Date2008-01-12 08:28
Fromvictor
Subject[Csnd] Re: Re: [OT] Burial
That is how I used to work for many years before multitrackers were
more generally available (now I don't even use that, just Csound, for
any mixing). In fact, with an editor that supports mixing you can do
almost anything, just like in the old days of tape.
----- Original Message -----
Sent: Saturday, January 12, 2008 6:01 AM
Subject: [Csnd] Re: [OT] Burial

Wow, 
   This is the last topic of conversation I thought to come across here.  Yes, Burial's "Untrue" is the album of the year for many an electronic music connoisseur.  As far as his production goes, Soundforge also has a "crossfade" function which allows you to layer multiple sounds with a % of one file vs. another.  So,  it would be possible to make all the tracks individually and combine them like that, although I can't imagine it being a good workflow.   And to reiterate, everyone should check out Burial's album... it's a great example of minimal music with lots of emotion.
-Andrew Sorkin

sorkinsound.com


On Jan 11, 2008 10:23 PM, Michael Gogins <gogins@pipeline.com> wrote:
This is off-topic, but if you want to see what a real musician can do with
some samples of other music, samples of video game sounds, drum machines and
string synths, some cell-phone recordings, and SoundForge (Burial claims no
other software was used), check out Burial's _Untrue_.

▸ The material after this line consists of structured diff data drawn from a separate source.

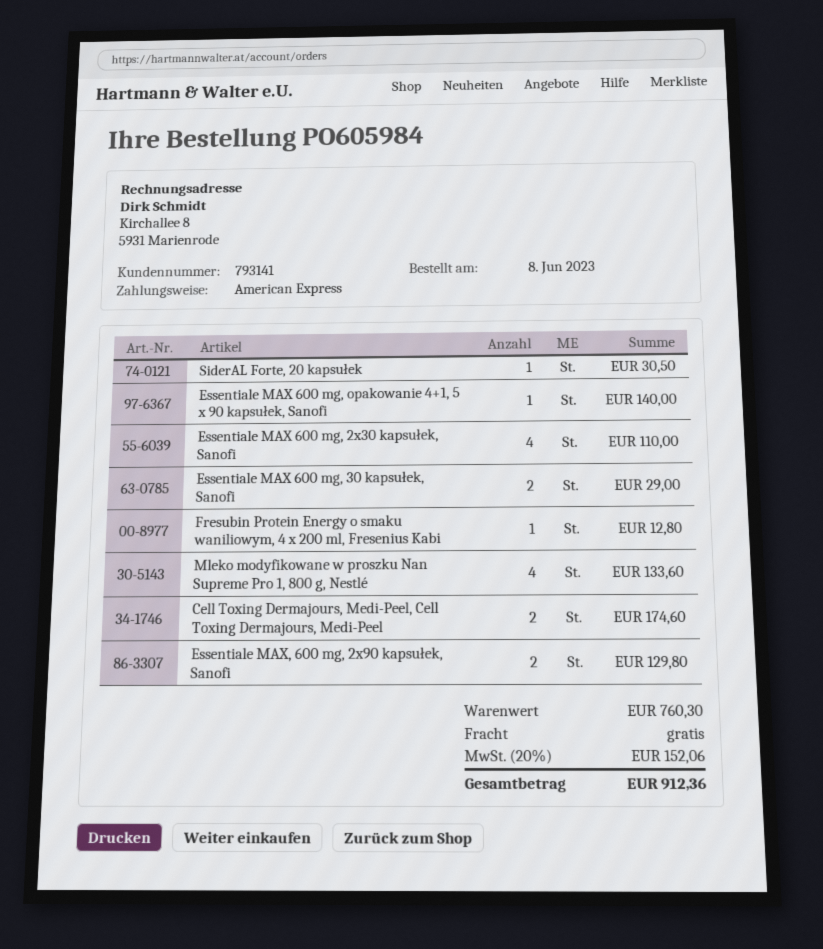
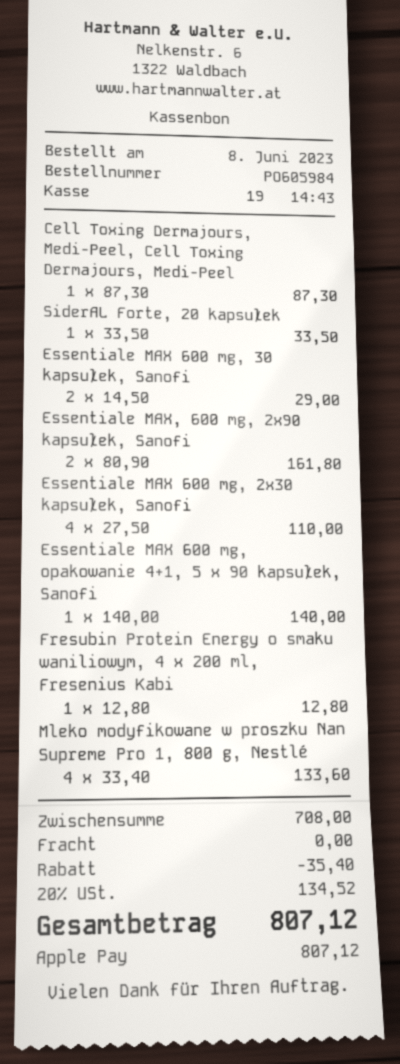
payment method: American Express -> Apple Pay
SiderAL Forte, 20 kapsułek: 1 for 30.50 -> 1 for 33.50
Cell Toxing Dermajours, Medi-Peel, Cell Toxing Dermajours, Medi-Peel: 2 for 174.60 -> 1 for 87.30
Essentiale MAX, 600 mg, 2x90 kapsułek, Sanofi: 2 for 129.80 -> 2 for 161.80
subtotal: 760.30 -> 708.00
discount: none -> 35.40
tax: 20% = 152.06 -> 20% = 134.52
total: 912.36 -> 807.12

A secretive, pseudonymous sort of a person, Mr. Burial. One always wonders
who such people really are - if their snippets of story are true, or a
story.

The reasons I mention this music here are (a) it is I think very good music,
(b) it is definitely computer music in the sense that it was made on a
computer using software editors and instruments and not 'real' instruments
(though it is only tangentially like what might be heard an an ICMC, say),
and (c) it could not possibly have been made with Csound -- it was sculpted
in the, in this context, very appropriately named SoundForge. I'm guessing,
but I bet it took a lot of time to put this together. Of course, SoundForge
is a very capable sound editor: high-resolution audio, full support for
looping, all kinds of built-in processing. Not multi-track though;
multi-channel. Maybe you can simulate multi-track with triggering.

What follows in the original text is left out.